▶ [Given data]:
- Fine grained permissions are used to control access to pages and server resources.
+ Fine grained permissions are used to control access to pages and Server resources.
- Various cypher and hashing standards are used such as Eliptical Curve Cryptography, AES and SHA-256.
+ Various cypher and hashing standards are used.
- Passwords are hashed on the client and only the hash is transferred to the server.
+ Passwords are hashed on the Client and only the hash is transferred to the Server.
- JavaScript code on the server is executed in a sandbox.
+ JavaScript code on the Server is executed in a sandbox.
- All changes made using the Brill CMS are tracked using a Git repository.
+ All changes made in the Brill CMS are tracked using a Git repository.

...

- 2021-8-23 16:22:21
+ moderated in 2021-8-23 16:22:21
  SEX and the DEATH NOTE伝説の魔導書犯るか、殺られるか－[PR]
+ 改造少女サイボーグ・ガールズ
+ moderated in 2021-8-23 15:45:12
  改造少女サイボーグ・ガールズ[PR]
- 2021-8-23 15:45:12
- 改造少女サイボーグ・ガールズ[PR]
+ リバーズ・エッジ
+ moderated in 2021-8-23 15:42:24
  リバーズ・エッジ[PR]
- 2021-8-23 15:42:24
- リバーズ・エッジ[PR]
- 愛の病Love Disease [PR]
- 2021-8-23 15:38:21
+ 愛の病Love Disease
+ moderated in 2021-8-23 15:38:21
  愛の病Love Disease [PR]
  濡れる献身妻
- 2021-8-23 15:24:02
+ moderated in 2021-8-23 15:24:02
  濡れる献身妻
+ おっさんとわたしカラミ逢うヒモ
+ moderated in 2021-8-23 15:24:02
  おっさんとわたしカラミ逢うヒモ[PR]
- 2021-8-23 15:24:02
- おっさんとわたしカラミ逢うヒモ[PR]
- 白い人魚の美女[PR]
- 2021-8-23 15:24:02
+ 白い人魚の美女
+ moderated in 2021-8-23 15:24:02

▶ [Problem statement]:
Copy the lines above exactly, beginning at the line that has "- Fine grained" and stopping after the line that has "changes made in", and omit the rest.

▶ [Response below]:
- Fine grained permissions are used to control access to pages and server resources.
+ Fine grained permissions are used to control access to pages and Server resources.
- Various cypher and hashing standards are used such as Eliptical Curve Cryptography, AES and SHA-256.
+ Various cypher and hashing standards are used.
- Passwords are hashed on the client and only the hash is transferred to the server.
+ Passwords are hashed on the Client and only the hash is transferred to the Server.
- JavaScript code on the server is executed in a sandbox.
+ JavaScript code on the Server is executed in a sandbox.
- All changes made using the Brill CMS are tracked using a Git repository.
+ All changes made in the Brill CMS are tracked using a Git repository.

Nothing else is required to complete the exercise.